▶ Front-end code edit data
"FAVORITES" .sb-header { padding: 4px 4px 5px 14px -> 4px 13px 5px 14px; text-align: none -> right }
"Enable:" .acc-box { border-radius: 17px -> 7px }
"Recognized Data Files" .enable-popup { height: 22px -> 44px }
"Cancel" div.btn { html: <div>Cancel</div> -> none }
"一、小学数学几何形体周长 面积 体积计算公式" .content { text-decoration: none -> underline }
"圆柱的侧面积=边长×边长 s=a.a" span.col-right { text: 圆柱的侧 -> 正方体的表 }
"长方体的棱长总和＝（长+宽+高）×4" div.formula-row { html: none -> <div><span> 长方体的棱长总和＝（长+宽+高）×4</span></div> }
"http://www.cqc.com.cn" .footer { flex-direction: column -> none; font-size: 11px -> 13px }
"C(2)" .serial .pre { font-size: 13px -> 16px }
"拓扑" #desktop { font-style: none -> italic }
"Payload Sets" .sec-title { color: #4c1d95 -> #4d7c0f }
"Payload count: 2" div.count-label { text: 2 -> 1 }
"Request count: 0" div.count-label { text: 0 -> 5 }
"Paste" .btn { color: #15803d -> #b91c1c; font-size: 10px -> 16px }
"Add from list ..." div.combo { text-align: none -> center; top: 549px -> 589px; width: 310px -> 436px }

▶ Your assignment
Whenever "count" occurs in a line above, copy that line.

▶ Finished exercise
"Payload count: 2" div.count-label { text: 2 -> 1 }
"Request count: 0" div.count-label { text: 0 -> 5 }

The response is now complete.